**EXERCISE BRIEF**. When you transcribe the entries below, begin at their first line and stop after the line containing "border:1.6px solid #9c2230;background:#fdf6f6;"; pictures stay out.
#### PROVIDED RECORDS ####
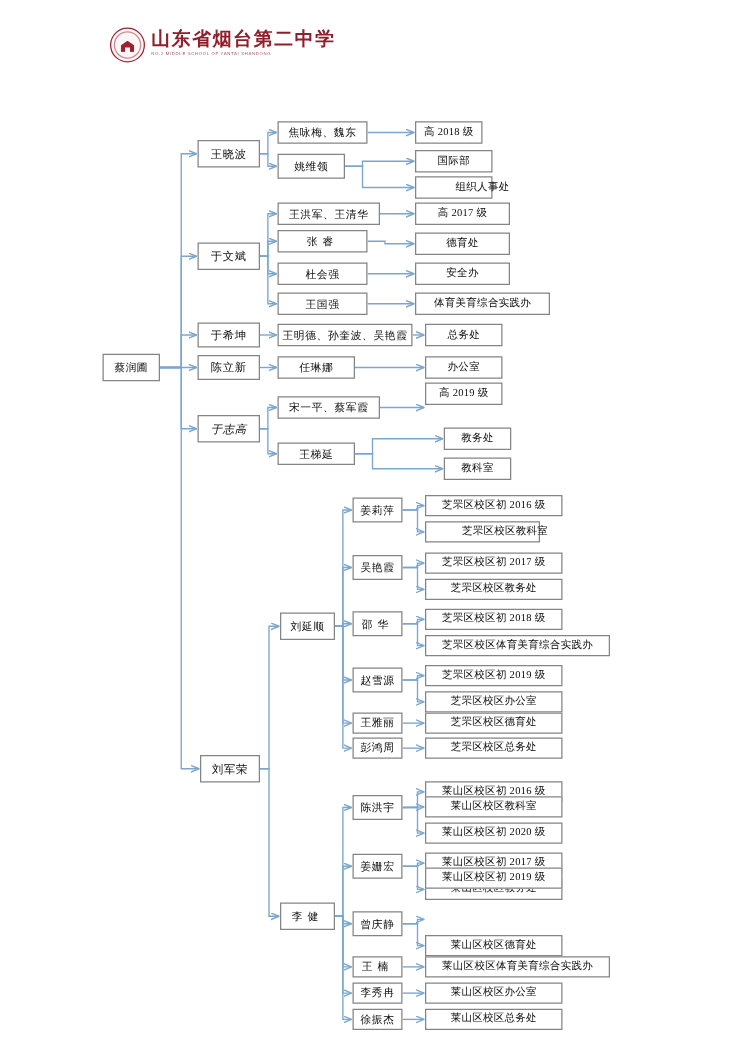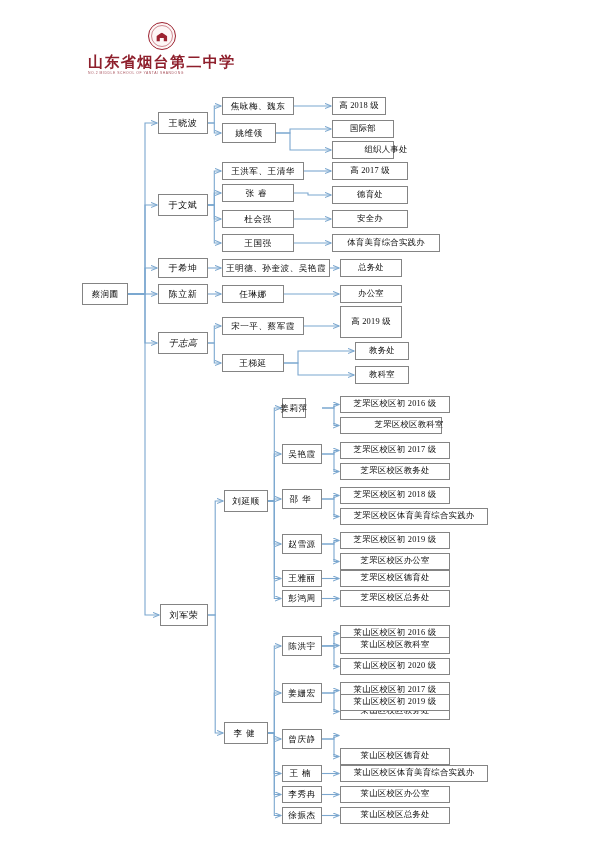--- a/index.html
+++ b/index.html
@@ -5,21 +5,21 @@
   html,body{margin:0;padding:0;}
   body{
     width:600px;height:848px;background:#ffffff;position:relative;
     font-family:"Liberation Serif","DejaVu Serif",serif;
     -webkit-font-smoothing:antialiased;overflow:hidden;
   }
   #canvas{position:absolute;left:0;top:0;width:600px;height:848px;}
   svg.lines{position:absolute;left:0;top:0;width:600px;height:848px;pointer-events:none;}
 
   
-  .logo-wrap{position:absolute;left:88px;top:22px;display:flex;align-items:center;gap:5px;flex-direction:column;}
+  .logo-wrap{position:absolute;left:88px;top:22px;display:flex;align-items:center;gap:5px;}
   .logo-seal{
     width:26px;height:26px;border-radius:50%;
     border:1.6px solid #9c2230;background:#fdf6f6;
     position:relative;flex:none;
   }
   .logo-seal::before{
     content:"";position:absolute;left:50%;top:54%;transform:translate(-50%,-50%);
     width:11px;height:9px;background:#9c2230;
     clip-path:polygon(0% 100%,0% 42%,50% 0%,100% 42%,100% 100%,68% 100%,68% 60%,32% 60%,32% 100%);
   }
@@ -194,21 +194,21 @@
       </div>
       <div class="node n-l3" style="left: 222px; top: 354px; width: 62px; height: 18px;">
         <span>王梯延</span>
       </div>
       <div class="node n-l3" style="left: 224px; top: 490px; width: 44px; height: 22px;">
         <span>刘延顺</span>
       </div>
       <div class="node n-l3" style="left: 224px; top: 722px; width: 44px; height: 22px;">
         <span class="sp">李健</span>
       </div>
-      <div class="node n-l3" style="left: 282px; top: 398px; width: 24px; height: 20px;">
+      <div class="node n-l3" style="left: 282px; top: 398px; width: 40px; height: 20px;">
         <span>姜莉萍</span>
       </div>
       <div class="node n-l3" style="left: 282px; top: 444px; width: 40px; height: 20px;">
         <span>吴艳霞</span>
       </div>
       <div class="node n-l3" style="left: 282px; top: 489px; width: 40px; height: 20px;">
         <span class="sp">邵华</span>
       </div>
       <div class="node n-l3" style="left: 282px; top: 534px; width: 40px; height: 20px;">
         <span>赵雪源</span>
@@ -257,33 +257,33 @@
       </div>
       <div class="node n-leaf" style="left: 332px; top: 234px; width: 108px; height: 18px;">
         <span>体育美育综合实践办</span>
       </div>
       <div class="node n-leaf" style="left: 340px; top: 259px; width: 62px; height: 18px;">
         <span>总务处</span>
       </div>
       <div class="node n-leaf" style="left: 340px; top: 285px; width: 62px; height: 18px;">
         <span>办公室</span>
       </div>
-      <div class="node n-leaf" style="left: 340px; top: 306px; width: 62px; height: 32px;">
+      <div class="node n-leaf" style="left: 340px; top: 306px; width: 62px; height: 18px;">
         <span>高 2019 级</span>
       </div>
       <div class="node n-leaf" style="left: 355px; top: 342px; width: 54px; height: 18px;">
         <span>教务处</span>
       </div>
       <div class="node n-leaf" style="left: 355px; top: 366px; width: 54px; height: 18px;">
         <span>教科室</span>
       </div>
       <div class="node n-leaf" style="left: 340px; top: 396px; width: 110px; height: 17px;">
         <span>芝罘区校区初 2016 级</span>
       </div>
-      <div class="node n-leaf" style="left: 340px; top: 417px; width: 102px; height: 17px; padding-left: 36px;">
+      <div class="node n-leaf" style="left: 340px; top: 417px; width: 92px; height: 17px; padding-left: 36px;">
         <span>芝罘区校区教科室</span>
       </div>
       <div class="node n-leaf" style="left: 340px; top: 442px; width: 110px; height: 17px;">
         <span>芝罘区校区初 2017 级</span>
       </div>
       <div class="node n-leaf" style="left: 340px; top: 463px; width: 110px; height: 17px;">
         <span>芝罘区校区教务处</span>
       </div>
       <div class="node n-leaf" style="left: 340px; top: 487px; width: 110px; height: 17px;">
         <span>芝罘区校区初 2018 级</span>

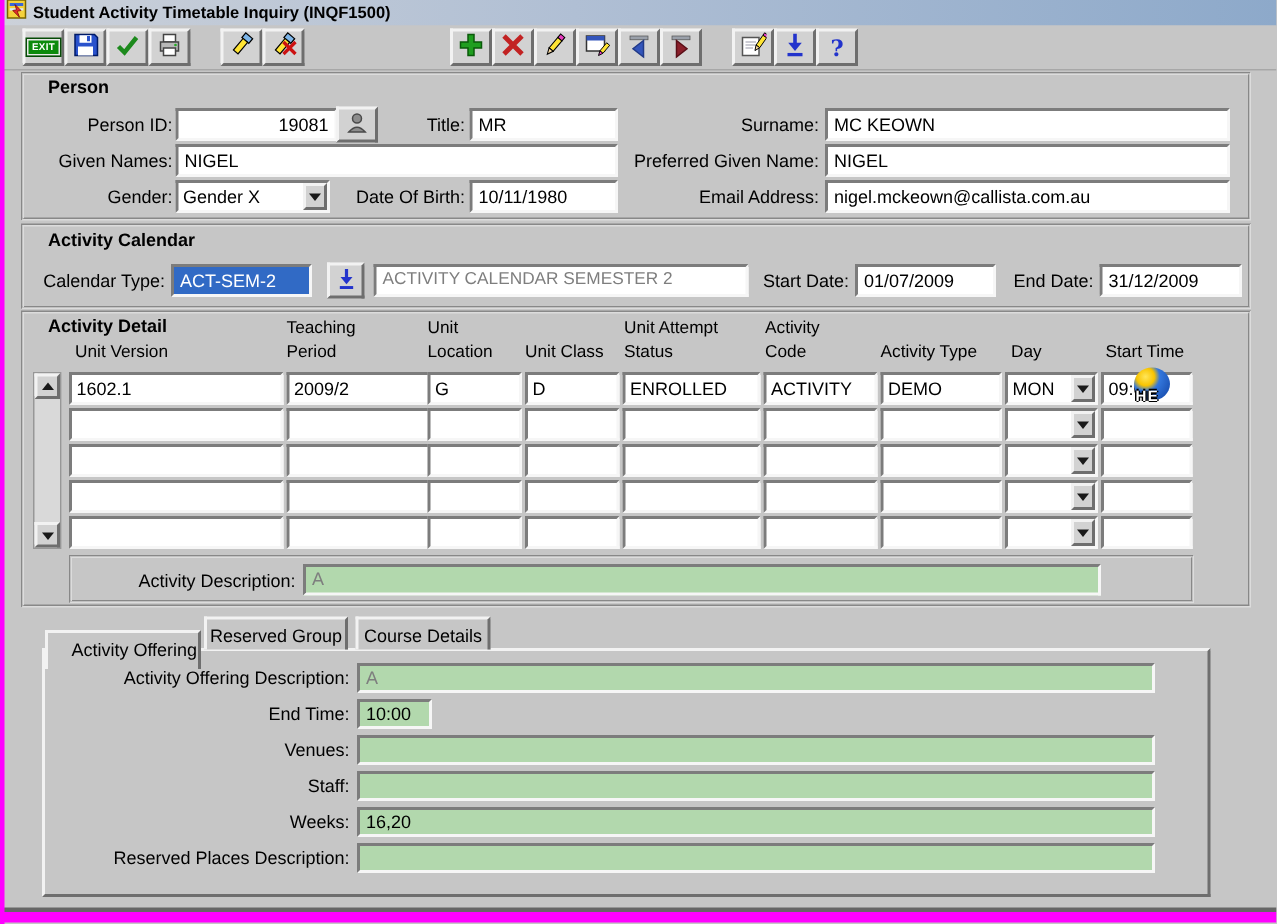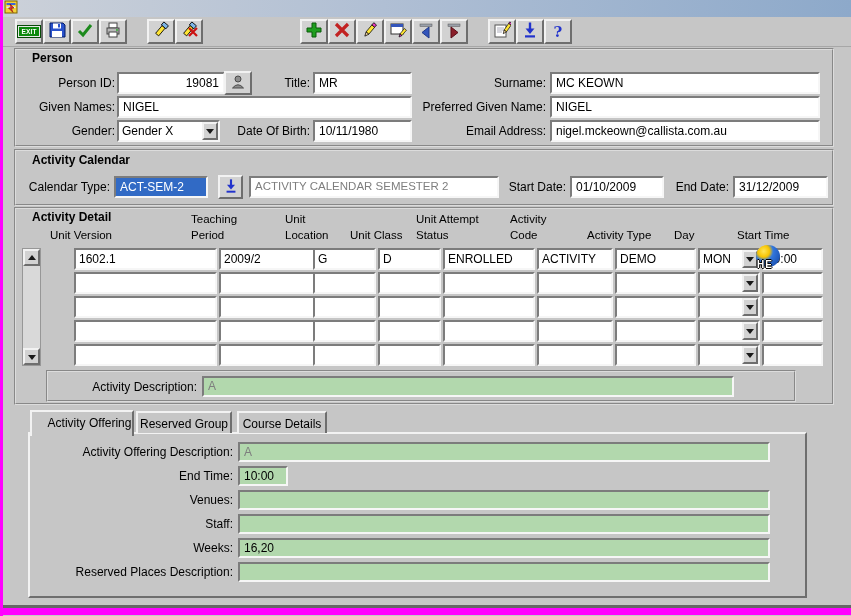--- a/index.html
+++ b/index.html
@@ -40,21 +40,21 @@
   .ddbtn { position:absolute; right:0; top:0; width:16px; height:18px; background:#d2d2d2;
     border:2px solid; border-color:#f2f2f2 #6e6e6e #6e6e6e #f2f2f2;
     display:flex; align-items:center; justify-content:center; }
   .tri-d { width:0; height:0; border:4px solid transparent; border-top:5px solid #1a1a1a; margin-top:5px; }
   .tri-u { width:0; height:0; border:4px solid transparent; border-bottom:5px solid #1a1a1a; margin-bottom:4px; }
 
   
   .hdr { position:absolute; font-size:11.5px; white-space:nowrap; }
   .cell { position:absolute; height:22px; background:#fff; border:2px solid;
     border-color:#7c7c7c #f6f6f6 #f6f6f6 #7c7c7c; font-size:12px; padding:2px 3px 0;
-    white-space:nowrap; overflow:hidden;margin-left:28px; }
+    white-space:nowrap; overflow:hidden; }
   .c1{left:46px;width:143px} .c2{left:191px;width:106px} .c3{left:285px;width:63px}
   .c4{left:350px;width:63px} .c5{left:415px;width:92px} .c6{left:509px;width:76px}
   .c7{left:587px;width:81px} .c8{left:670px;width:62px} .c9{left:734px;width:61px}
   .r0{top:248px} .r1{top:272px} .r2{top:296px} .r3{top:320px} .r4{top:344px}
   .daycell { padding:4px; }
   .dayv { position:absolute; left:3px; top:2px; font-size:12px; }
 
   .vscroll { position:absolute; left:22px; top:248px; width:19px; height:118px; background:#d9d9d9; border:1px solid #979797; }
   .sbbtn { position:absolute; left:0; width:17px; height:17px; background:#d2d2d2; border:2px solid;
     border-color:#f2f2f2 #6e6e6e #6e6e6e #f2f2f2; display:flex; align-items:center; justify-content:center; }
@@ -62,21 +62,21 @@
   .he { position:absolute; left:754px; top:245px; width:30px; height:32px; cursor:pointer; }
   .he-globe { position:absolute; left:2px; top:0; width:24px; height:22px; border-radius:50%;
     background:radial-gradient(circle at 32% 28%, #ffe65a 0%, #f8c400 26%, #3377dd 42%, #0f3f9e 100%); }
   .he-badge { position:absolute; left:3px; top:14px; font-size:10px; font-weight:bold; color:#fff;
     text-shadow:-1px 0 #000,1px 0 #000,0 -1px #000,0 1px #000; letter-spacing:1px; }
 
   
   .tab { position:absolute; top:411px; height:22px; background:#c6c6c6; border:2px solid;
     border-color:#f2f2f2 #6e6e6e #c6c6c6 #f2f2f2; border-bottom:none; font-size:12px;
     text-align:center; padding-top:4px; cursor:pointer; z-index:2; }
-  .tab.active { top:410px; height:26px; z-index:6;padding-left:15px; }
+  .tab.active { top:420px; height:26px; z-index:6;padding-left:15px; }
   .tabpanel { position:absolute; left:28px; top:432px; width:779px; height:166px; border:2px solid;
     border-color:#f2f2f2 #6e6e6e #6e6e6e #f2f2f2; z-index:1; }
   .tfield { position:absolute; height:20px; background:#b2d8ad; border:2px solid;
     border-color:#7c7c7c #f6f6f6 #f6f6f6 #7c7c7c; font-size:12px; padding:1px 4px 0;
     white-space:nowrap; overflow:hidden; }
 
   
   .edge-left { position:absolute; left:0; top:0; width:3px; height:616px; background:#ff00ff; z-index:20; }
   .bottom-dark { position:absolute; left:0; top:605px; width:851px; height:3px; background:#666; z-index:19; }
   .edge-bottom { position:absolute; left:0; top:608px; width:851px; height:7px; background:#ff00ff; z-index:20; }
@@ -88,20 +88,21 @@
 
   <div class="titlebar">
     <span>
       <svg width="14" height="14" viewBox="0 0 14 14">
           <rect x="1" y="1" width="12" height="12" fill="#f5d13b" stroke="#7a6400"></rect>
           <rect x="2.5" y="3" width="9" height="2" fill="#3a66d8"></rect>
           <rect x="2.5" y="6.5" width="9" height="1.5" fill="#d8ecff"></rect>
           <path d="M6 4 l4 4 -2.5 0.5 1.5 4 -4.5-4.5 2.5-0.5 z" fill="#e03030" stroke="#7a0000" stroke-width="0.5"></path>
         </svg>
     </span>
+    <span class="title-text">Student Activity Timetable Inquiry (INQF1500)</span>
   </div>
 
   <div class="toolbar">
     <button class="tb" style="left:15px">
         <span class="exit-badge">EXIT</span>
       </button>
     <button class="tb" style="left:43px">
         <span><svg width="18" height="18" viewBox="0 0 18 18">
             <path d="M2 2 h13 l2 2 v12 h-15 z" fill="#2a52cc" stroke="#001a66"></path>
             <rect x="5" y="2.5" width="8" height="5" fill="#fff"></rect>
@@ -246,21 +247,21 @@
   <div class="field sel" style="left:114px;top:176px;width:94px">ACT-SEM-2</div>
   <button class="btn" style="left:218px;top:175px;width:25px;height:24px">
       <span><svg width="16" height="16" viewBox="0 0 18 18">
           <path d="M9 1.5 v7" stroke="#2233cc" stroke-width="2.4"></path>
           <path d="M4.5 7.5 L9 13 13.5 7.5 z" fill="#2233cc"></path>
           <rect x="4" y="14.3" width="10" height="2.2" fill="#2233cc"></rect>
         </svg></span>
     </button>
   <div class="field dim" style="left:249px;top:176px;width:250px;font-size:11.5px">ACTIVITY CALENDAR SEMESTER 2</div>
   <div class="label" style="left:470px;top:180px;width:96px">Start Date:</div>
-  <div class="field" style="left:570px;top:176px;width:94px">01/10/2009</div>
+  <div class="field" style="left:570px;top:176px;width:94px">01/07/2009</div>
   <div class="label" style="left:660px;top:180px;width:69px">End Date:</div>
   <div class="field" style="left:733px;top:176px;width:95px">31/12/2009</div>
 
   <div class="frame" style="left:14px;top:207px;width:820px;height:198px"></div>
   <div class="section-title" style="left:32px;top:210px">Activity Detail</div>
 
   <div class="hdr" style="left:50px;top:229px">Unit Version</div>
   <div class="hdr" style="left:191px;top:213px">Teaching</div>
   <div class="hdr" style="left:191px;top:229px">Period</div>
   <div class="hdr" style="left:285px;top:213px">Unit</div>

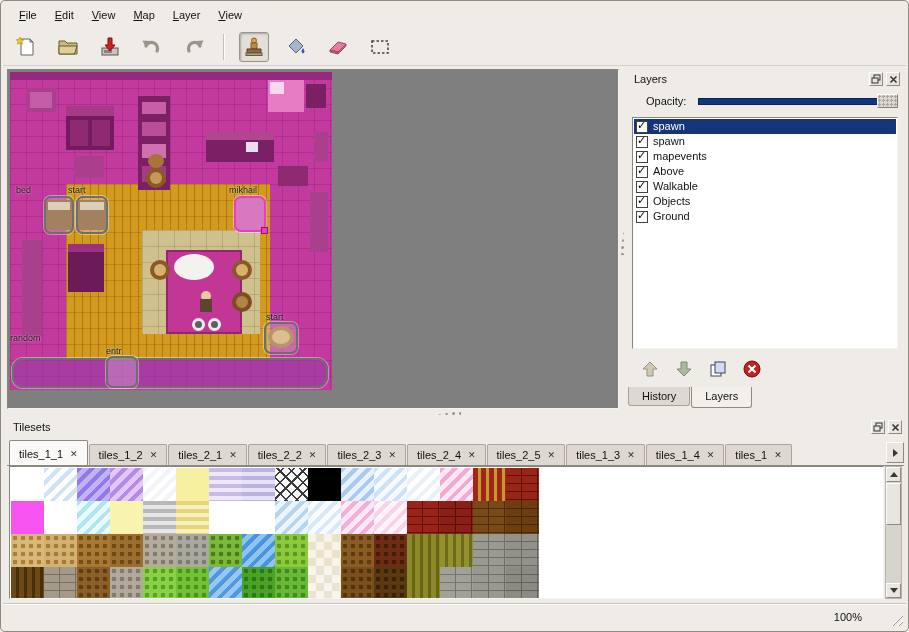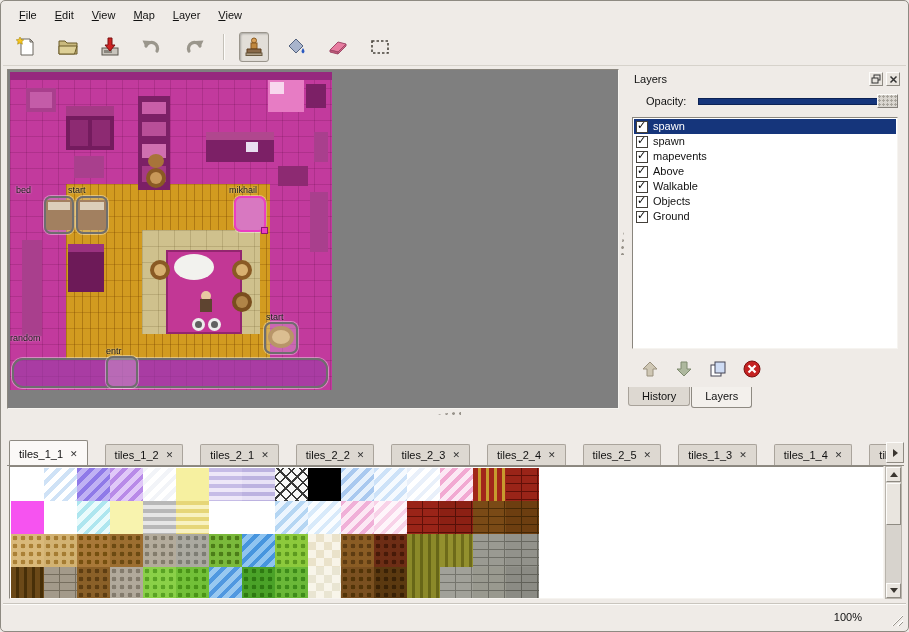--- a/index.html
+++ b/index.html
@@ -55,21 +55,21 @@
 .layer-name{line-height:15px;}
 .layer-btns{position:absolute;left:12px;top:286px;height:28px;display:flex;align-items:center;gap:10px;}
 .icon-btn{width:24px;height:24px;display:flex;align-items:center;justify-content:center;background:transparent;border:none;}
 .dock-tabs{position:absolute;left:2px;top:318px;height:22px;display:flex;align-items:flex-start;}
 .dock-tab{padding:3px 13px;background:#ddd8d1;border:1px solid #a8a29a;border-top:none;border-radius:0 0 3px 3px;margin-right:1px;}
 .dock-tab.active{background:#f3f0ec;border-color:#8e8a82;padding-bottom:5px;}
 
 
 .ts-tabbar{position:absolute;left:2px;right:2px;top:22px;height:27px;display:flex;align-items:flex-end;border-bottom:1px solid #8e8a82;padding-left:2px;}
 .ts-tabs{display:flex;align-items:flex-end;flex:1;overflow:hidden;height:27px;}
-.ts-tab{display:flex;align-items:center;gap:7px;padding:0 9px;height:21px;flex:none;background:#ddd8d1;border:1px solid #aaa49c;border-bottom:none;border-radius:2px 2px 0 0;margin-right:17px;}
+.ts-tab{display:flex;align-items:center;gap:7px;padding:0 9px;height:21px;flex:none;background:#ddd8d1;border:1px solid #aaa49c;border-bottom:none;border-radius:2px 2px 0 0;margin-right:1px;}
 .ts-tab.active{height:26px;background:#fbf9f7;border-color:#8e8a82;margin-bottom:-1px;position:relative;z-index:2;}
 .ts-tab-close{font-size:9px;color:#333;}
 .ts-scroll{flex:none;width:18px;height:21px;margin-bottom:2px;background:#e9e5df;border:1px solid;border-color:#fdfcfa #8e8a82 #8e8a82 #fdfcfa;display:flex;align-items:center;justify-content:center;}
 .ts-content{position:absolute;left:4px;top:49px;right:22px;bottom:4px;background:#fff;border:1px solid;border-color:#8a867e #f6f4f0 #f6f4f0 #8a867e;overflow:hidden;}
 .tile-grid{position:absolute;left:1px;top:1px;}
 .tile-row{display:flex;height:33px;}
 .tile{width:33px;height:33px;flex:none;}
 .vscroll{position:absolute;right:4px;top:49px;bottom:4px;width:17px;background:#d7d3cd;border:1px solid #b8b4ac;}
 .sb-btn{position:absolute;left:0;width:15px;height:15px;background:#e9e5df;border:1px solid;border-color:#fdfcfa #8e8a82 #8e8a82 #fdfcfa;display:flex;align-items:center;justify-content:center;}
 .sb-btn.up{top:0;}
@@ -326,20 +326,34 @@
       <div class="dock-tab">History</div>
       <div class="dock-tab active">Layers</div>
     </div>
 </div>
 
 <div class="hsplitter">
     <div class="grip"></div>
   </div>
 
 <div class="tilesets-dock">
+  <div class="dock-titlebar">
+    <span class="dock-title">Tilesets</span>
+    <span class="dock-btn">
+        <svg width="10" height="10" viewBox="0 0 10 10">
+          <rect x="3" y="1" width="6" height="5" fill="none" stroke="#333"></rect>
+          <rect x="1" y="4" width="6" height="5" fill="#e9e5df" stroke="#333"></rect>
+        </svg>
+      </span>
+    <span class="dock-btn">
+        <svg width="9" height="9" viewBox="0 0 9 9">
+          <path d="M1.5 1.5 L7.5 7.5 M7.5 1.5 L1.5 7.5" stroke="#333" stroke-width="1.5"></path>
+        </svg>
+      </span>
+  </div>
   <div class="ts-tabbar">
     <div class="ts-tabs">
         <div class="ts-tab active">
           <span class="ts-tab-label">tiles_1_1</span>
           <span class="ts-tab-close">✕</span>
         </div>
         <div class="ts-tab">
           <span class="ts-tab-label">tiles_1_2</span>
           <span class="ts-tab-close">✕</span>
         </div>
####
**TASK RESPONSE**.
--- a/index.html
+++ b/index.html
@@ -5,21 +5,21 @@
   html,body{margin:0;padding:0;}
   body{
     width:600px;height:848px;background:#ffffff;position:relative;
     font-family:"Liberation Serif","DejaVu Serif",serif;
     -webkit-font-smoothing:antialiased;overflow:hidden;
   }
   #canvas{position:absolute;left:0;top:0;width:600px;height:848px;}
   svg.lines{position:absolute;left:0;top:0;width:600px;height:848px;pointer-events:none;}
 
   
-  .logo-wrap{position:absolute;left:88px;top:22px;display:flex;align-items:center;gap:5px;flex-direction:column;}
+  .logo-wrap{position:absolute;left:88px;top:22px;display:flex;align-items:center;gap:5px;}
   .logo-seal{
     width:26px;height:26px;border-radius:50%;
     border:1.6px solid #9c2230;background:#fdf6f6;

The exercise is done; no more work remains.